• WHAT TO WORK ON
Repeat exactly what runs from the line with "text: Somehow ->" through the last line of the material, and keep the pictures out of it.

*** Opening PROVIDED DATA ***

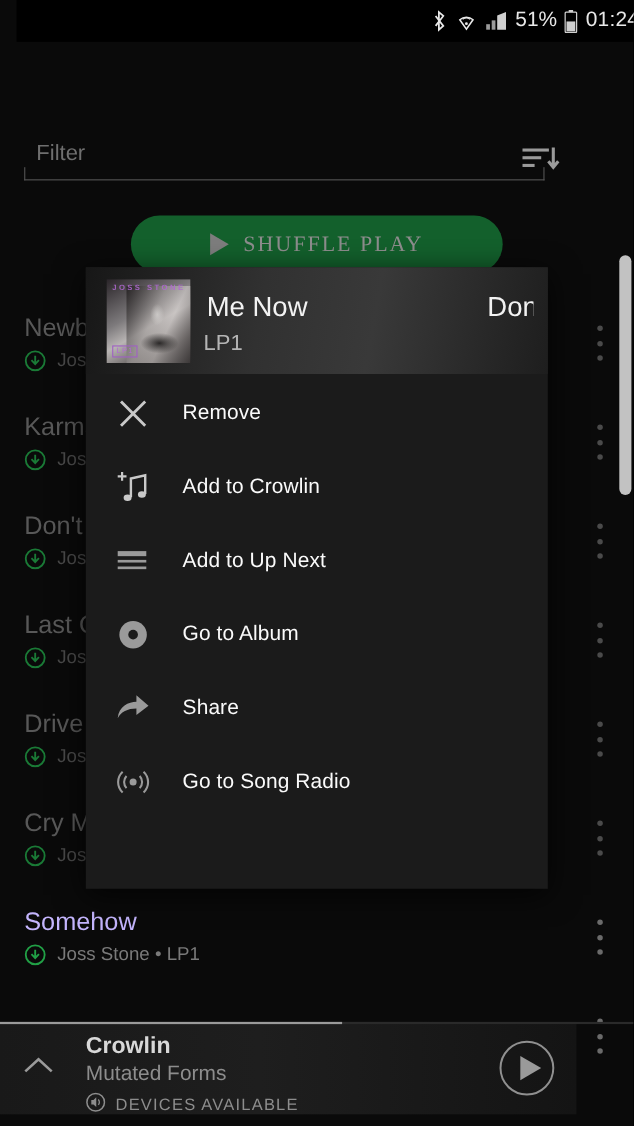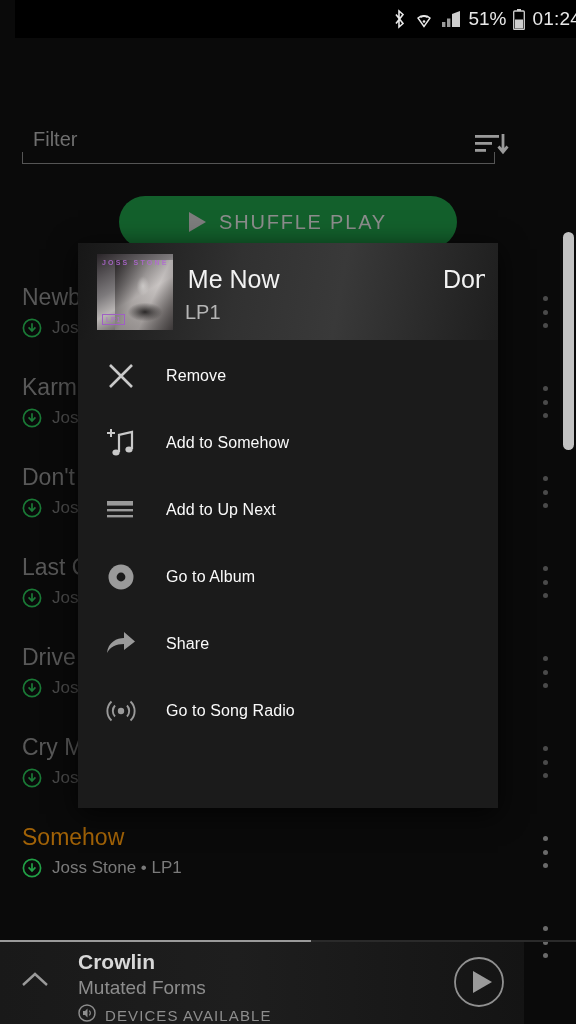"SHUFFLE PLAY" .shuffle-label { font-family: none -> Liberation Serif, serif }
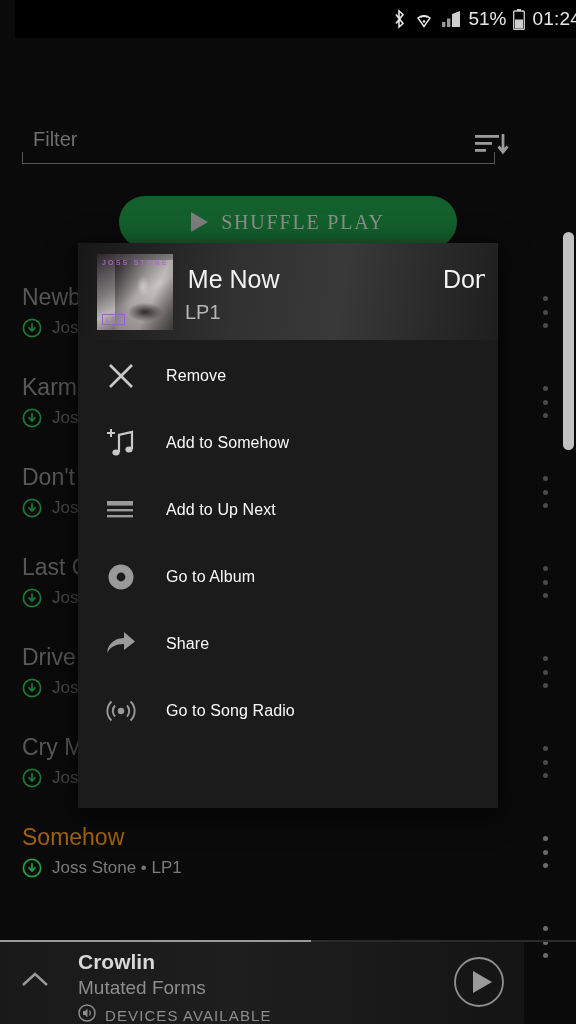"Remove" .ctx-label { font-size: 16px -> 19px }
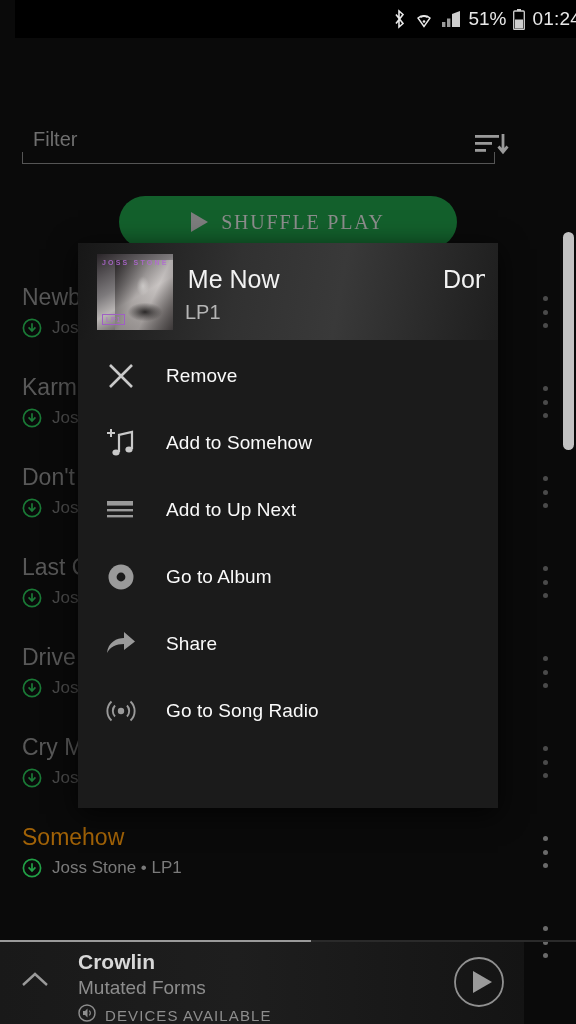"Add to Somehow" span.ctx-label { text: Somehow -> Crowlin }
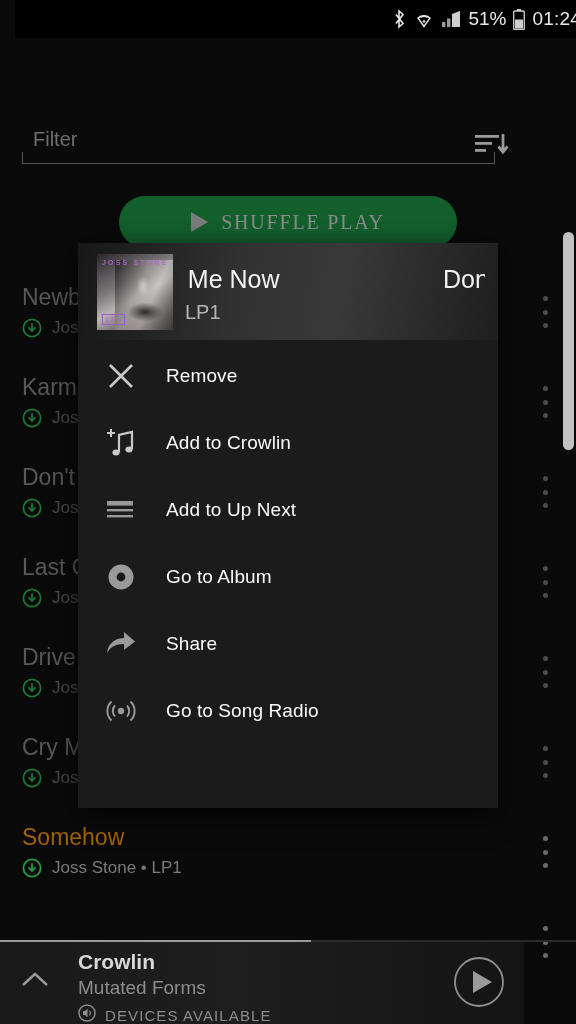"Somehow" .song-row.bright .song-title { color: #a16207 -> #c4b5fd }
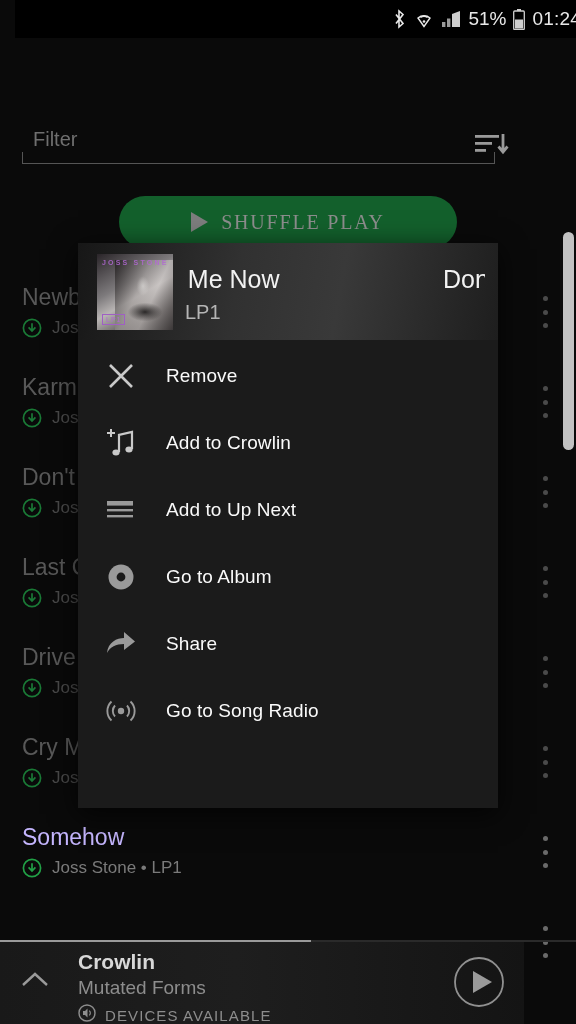"Crowlin" .nowbar { bottom: 0 -> 11px }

*** Closing PROVIDED DATA ***

• ANSWER SPACE
"Add to Somehow" span.ctx-label { text: Somehow -> Crowlin }
"Somehow" .song-row.bright .song-title { color: #a16207 -> #c4b5fd }
"Crowlin" .nowbar { bottom: 0 -> 11px }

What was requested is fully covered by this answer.